Web interface edit records:
· · · ·

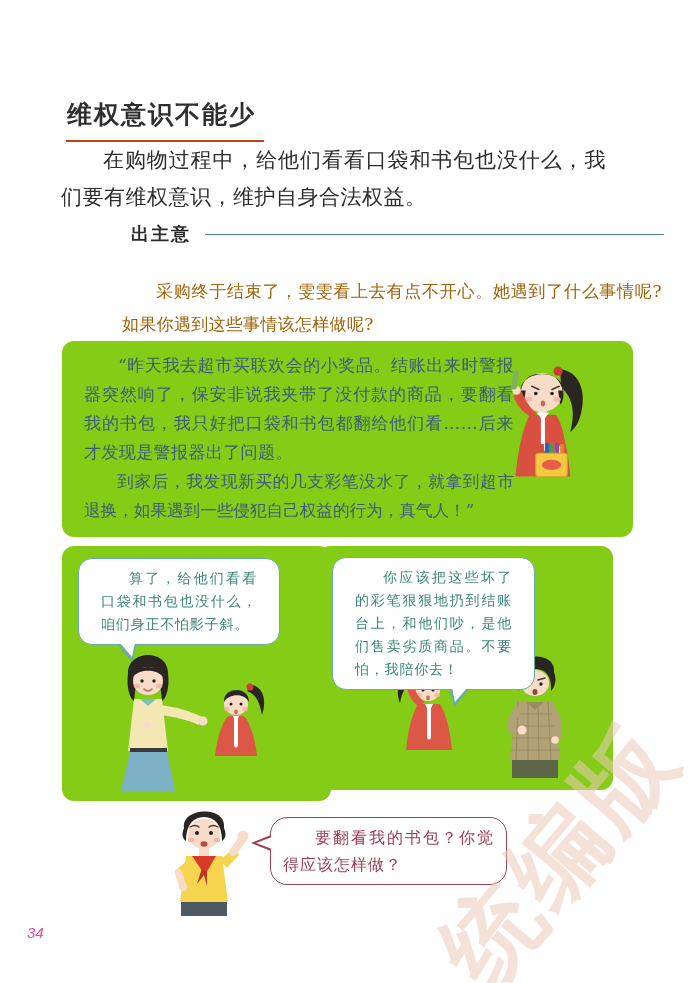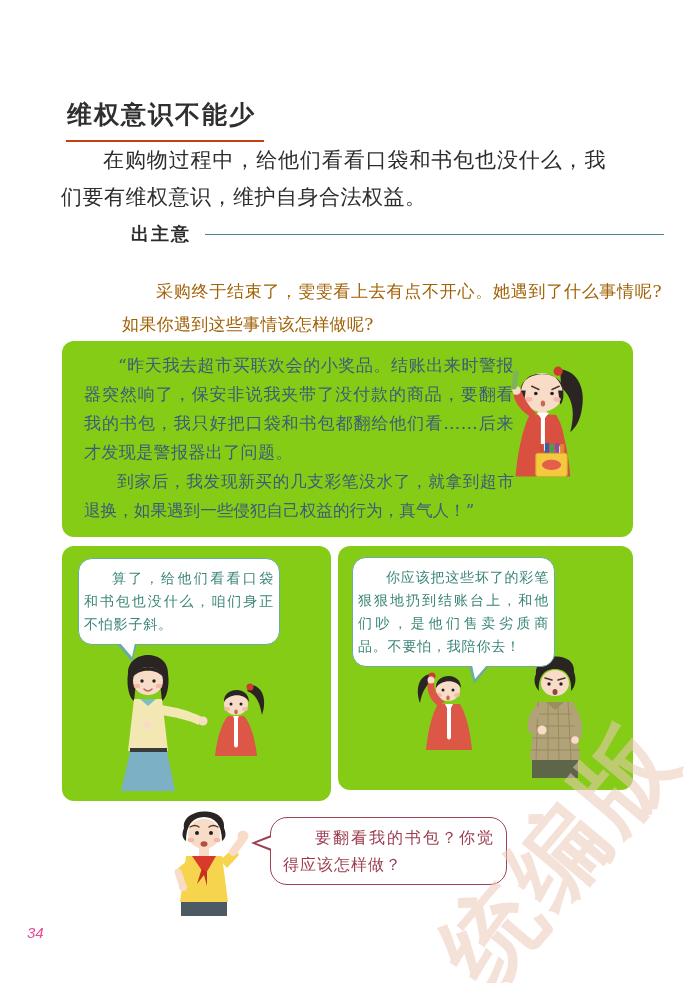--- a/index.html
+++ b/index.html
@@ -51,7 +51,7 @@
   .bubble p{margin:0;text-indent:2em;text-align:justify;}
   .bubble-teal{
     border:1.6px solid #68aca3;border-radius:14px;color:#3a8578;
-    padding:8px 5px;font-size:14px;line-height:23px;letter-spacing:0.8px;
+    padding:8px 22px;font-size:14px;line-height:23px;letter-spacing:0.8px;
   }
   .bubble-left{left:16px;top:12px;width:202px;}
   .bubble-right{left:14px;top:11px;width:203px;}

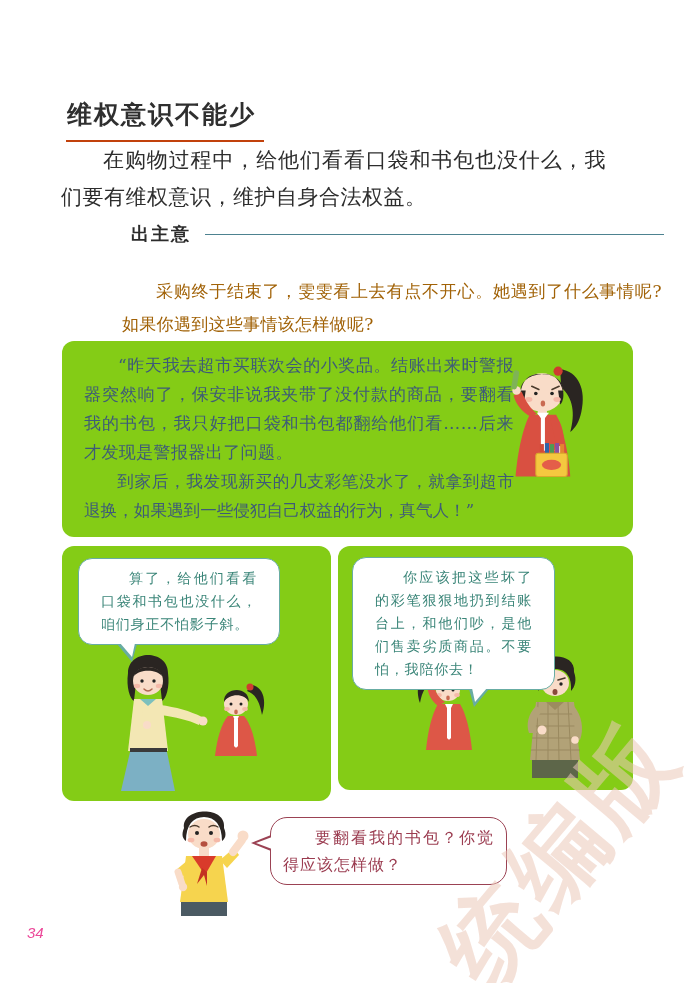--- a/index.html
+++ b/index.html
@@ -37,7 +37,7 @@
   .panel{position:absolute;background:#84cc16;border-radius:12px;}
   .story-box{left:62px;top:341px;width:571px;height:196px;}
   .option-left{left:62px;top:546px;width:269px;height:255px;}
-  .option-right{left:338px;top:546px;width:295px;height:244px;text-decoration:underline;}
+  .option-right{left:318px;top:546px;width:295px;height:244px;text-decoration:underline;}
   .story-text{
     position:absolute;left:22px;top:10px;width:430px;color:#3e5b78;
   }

· · · ·

• **Exercise instructions**: Every line above that holds the string "left" should be copied into the answer.

• **Exercise output**:
   .bubble-left{left:16px;top:12px;width:202px;}
   .bubble-right{left:14px;top:11px;width:203px;}
   .story-box{left:62px;top:341px;width:571px;height:196px;}
   .option-left{left:62px;top:546px;width:269px;height:255px;}
-  .option-right{left:338px;top:546px;width:295px;height:244px;text-decoration:underline;}
+  .option-right{left:318px;top:546px;width:295px;height:244px;text-decoration:underline;}
     position:absolute;left:22px;top:10px;width:430px;color:#3e5b78;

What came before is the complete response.